Python and Reverse Engineering.
Before I get into this post, I should give you a little background into what I do day-to-day. In a typical week I will do a large range of work mainly it revolves around reverse engineering, exploit development, vulnerability analysis, penetration testing, etc. The nature of my (and many other researchers in my shoes) work can create a very diversified work load each having different requirements and environments. With that in mind, for me, python is my language of choice. I have yet to hit a limitation with python that I haven’t been able to figure out a solution for.
This past weekend I was talking to an acquaintance of mine regarding reverse engineering, exploit and tool development, and similar subjects. It was an interesting talk until I told him that 99% of the time I am using python for everything with the other 1% being ASM (shellcode). That statement alone flipped a nice conversation into me getting told that I was wrong, that I must be an idiot because it was not possible to use a language such as python for what we were talking about. He then followed that up by basically saying python was ‘stupid’ and a waste of time. There are a few things that piss me off and 2 of them are people telling me I am an idiot and people bashing python. After I finished explaining to him how wrong he was, I got the idea to write this post and hopefully enlighten someone to the joy python can be when reverse engineering.
First and foremost I need to point out two reasons why python and Reverse Engineering work so well together. Pedram Amini (aka Don Amini) and Ero Carrera are godsends to pyfreaks everywhere. Their code alone makes up most of the tools that I use, not to mention all the code I have written that is based on their code. All of these are must haves:
“PaiMei is written entirely in python and exposes at the highest level a debugger, a graph based binary abstraction and a set of utilities for accomplishing various repetitive tasks. The framework can essentially be thought of as a reverse engineer’s swiss army knife and has already been proven effective for a wide range of both static and dynamic tasks such as: fuzzer assistance, code coverage tracking, data flow tracking and more.”
Basically PaiMei is THE reverse engineering framework and something you should not be with out. As an added bonus it includes PyDbg which is a python win32 debugging interface, again its a must have. Matasano also has a nice write up about it. Pedram also has a collection of scripts that are worth checking out.
“Sulley is a fuzzer development and fuzz testing framework consisting of multiple extensible components. Sulley (IMHO) exceeds the capabilities of most previously published fuzzing technologies, commercial and public domain. The goal of the framework is to simplify not only data representation but to simplify data transmission and target monitoring as well. Sulley is affectionately named after the creature from Monsters Inc., because, well, he is fuzzy.”
While not strictly a reverse engineering tool, Sulley is a very powerful fuzzer and a must have.
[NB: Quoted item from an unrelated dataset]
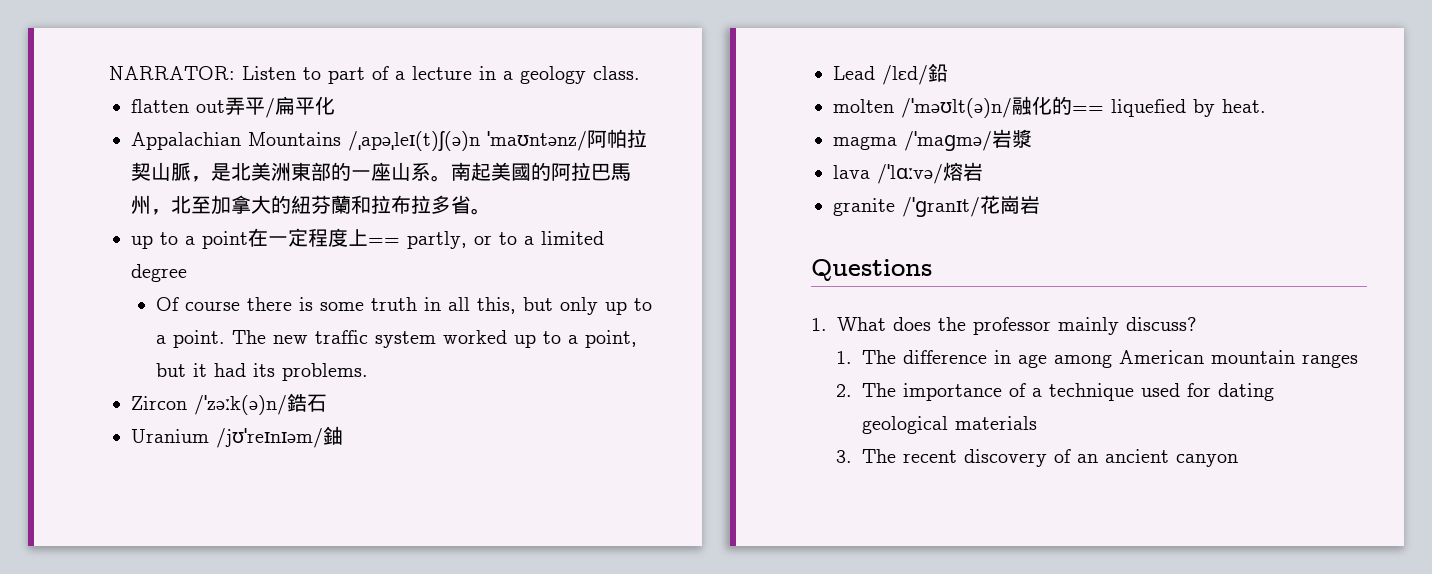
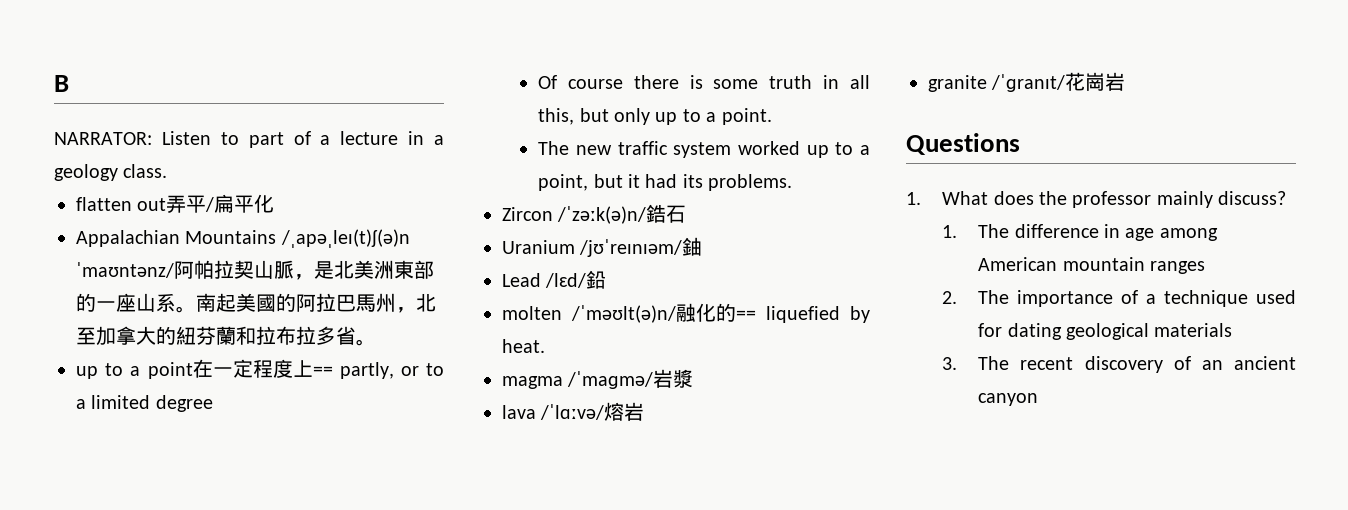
(109, 73) none -> [54,75,69,92] B //
(226, 339) none -> (772, 116) //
Ero has written a slew of great tools and it would take way to long to go into detail about each but these are the ones I use frequently.
pydasm – Python interface to libdasm.
pefile – Python module to read and modify PE files.
ida2sql – IDA plugin that exports disassembly information from IDA into SQL.
pydot – Python interface to Graphviz’s Dot language.
pyEmu is a python based x86 32-bit emulator. Alone its very a powerful tool to have, but when combined with the above tools, some very impressive code can be made extremely fast. You should also check out his repository over on OpenRCE.org.
“IDAPython is an IDA Pro plugin that integrates the python programming language, allowing scripts to run in IDA Pro. These programs have access to IDA Plugin API, IDC and all modules available for python. The power of IDA Pro and python provides a platform for easy prototyping of reverse engineering and other research tools.”
“Immunity Debugger is a powerful new way to write exploits, analyze malware, and reverse engineer binary files. It builds on a solid user interface with function graphing, the industry’s first heap analysis tool built specifically for heap creation, and a large and well supported python API for easy extensibility.”
Although ImmDbg is not built on pure python, I think it deserves to be mentioned. Think of it as the bastard child of OllyDbg and python.
All of these are great pieces of code but what really makes them outstanding is when they are used together. Keep in mind this is by no way a complete list, just the ones that I use the most and think show how the flexibility of python can make such a complex task such as reverse engineering manageable. If you think I missed something, let me know and I will include it (maybe).